** Opening EXTRACTED RECORDS block **

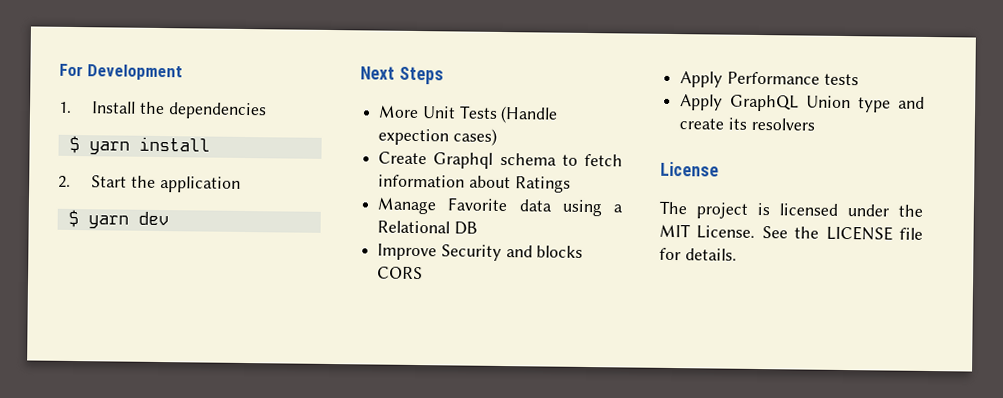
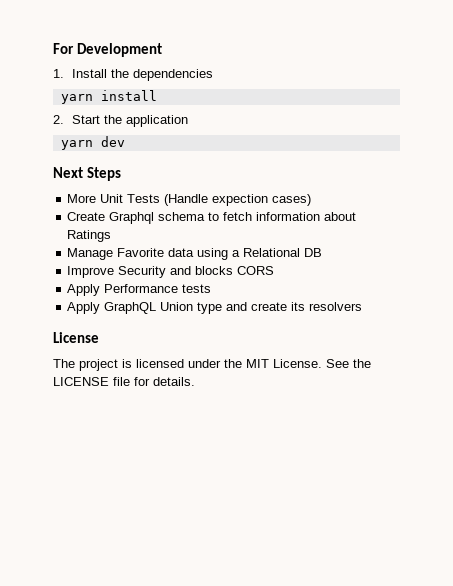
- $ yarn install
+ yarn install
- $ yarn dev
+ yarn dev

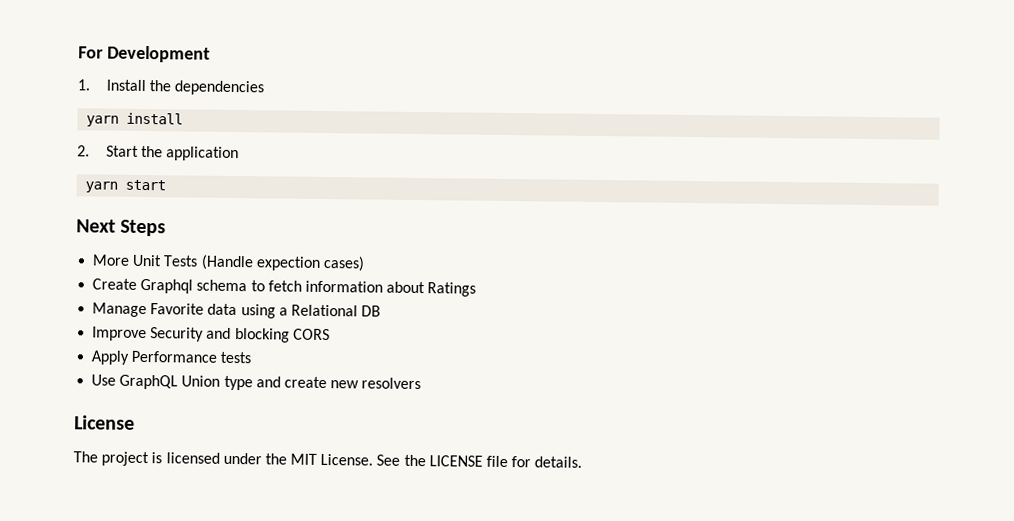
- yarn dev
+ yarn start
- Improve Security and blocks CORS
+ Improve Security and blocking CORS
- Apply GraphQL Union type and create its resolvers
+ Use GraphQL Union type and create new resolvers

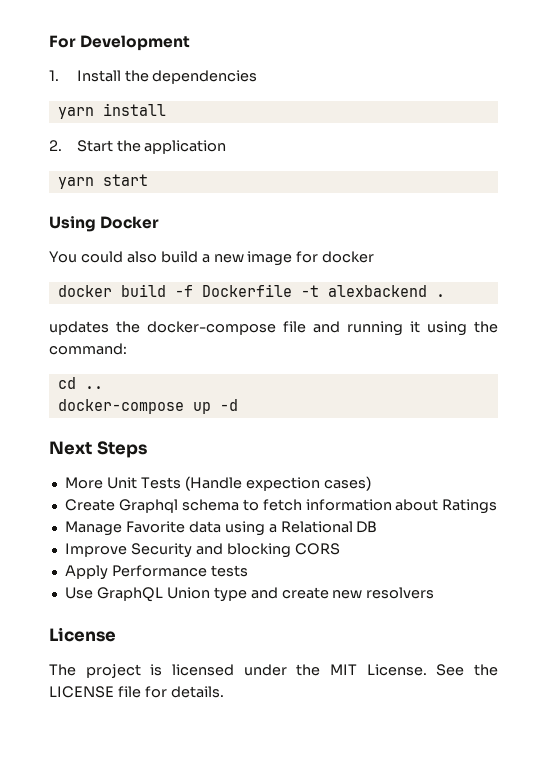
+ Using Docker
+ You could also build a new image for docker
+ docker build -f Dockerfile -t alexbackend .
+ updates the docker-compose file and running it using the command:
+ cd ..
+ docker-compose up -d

** Closing EXTRACTED RECORDS block **

**EXERCISE BRIEF**
Your output should consist solely of the lines from the line containing "- Apply GraphQL" through the last line of the entries, verbatim, minus any pictures.

**SOLUTION TO THE PROBLEM**
- Apply GraphQL Union type and create its resolvers
+ Use GraphQL Union type and create new resolvers

+ Using Docker
+ You could also build a new image for docker
+ docker build -f Dockerfile -t alexbackend .
+ updates the docker-compose file and running it using the command:
+ cd ..
+ docker-compose up -d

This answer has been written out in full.